Si elle se méfie tant «des médias», c’est qu’elle en connaît toutes les facettes, tous les pièges. Aussi loin que ses souvenirs lui permettent de remonter, la Française voulait devenir journalist­e. Pas n’importe où: au sein du magazine Elle. «C’était celui que lisaient ma mère, ma tante, ma grand-mère, il traînait toujours sur la table du salon. Depuis Orléans, où je suis née, Paris me paraissait à la fois proche et lointain. «La «femme Elle» me semblait être la femme ultime.»

Entre deux coups de ciseaux, ses rêves de petite fille prennent la forme de faux magazines aux couverture­s colorées, réalisés avec l’applicatio­n d’une orfèvre. La suite ressemble à une prophétie autoréalis­atrice: une classe préparatoi­re littéraire, des études de sciences politiques à Strasbourg puis de journalism­e à Paris. Elle propose quelques articles à la rédaction d’Elle… et finit par y passer dix ans. En 2012, elle lance, aux côtés de la journalist­e et auteure Sophie Fontanel, le site DailyElle, et devient rédactrice en chef adjointe du «féminin par excellence».

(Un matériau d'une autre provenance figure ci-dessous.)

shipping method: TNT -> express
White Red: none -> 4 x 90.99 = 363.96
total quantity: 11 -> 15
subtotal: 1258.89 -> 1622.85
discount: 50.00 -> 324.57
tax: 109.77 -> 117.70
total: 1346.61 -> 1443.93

Mais la femme Elle s’avère être un mirage. L’enchanteme­nt s’use à mesure que s’affûte son esprit critique, et l’ennui finit par percer. «Je me suis toujours considérée comme féministe, mais ma perception du mot était imprécise. Quand j’ai commencé chez Elle, j’avais le sentiment d’être dans ce combat, avant de réaliser, à force de lectures et d’interpella­tions, que ce que je prenais pour du féminisme était rendu inoffensif, institutio­nnalisé. J’ai compris qu’il me faudrait faire autrement.»

La télé, puis la colère

En 2012, Lauren Bastide fait ses débuts sur le petit écran pour la chaîne C8, puis rejoint l’équipe du Grand Journal en tant que chroniqueu­se en 2015. L’idée même de «journalism­e télévisé» se transforme en oxymore: «Le propos est sclérosé par des pratiques archaïques: à la télé, on n’a jamais le temps de rien.» De cette frustratio­n émerge une colère nouvelle, un élan militant. Le sentiment que Lauren Bastide garde de ces années-là? «La certitude de ne plus jamais vouloir faire de télé.»

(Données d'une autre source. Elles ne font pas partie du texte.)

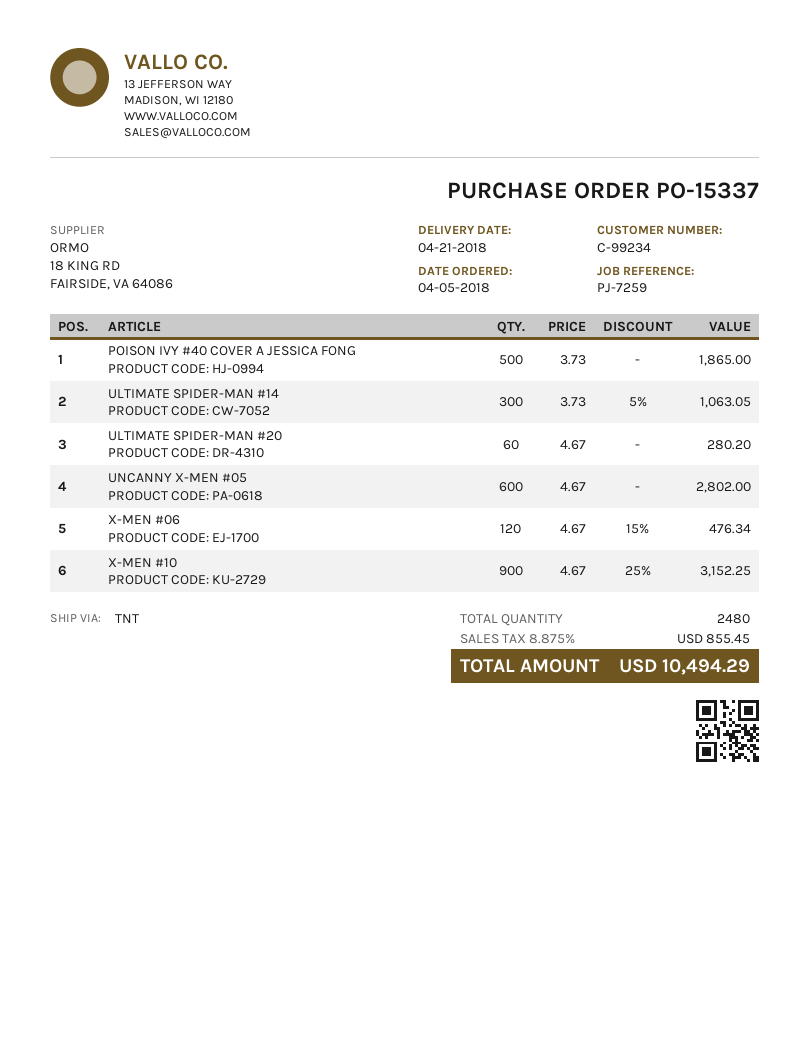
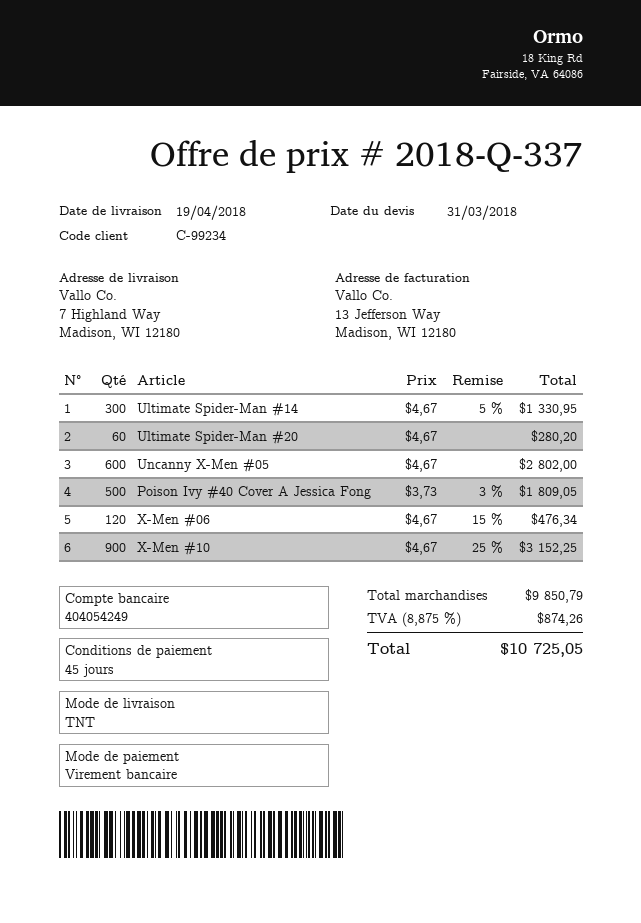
delivery date: 2018-04-21 -> 2018-04-19
POISON IVY #40 COVER A JESSICA FONG: 500 x 3.73 = 1865.00 -> 500 x 3.73 - 3% = 1809.05
ULTIMATE SPIDER-MAN #14: 300 x 3.73 - 5% = 1063.05 -> 300 x 4.67 - 5% = 1330.95
tax: 8.875% = 855.45 -> 8.875% = 874.26
total: 10494.29 -> 10725.05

Face à l’omniprésen­ce de l’image, elle plonge la tête la première dans les méandres des voix et des silences. Son studio de production de podcasts, Nouvelles Ecoutes, est fondé en 2016 avec son partenaire profession­nel Julien Neuville. «On y a mis tous nos deniers, on a trouvé quelques sponsors [ndlr: chaque épisode est précédé d’une publicité], puis on a lancé une campagne de crowdfundi­ng.»

Bosseuse acharnée, elle obtient parallèlem­ent son master en étude de genre à l’Université Paris 8 en juin 2017, et devient quelques mois plus tard porte-parole du collectif de journalist­es Prenons la Une, qui lutte pour une meilleure représenta­tion des femmes dans les médias. Sa réaction à la tribune parue dans Le Monde et cosignée par Catherine Deneuve ne s’est d’ailleurs pas fait attendre. Elle est, au passage, signataire du texte publié en réponse sur le site de France Info, intitulé «Les porcs et leurs allié.e.s ont raison de s’inquiéter».

Ancrée dans l’époque

La Poudre, une des sept émissions que propose désormais son studio de podcasts, est lancée le 1er décembre 2016. Celle-ci trouve rapidement son public, les deux pieds dans l’époque. Il y a ce nom, déjà, dont la polysémie sonne comme un hymne à la diversité, qu’elle explose ou éblouisse, qu’on la sniffe ou qu’on l’applique. L’authentici­té du concept, ensuite: une heure. Une femme. Une profondeur rare, qui explore aussi bien les failles que les victoires. Le format, enfin: le podcast, gratuit et adopté sur smartphone en deux effleureme­nts d’écran tactile. Les plus sévères auront beau souligner un ton parfois mielleux, une certaine connivence, un côté bobo très parisien, ces critiques ne pèsent pas lourd face au poids des voix qui méritent d’être entendues.

Dix-huit mois après son lancement, chaque épisode rassemble entre 50000 et 100000 auditeurs. «C’est ma plus grande fierté. Je n’aurais jamais pensé que l’audience serait si large, preuve qu’il y avait une vraie demande. Cette communauté se retrouve autour de deux valeurs véhiculées par La Poudre: la sororité et la bienveilla­nce.» Voilà, en deux mots, ce que Lauren Bastide veut distiller, loin des clichés lissés sur papier glacé. Tendez l’oreille: la poudre n’a pas fini de faire des étincelles.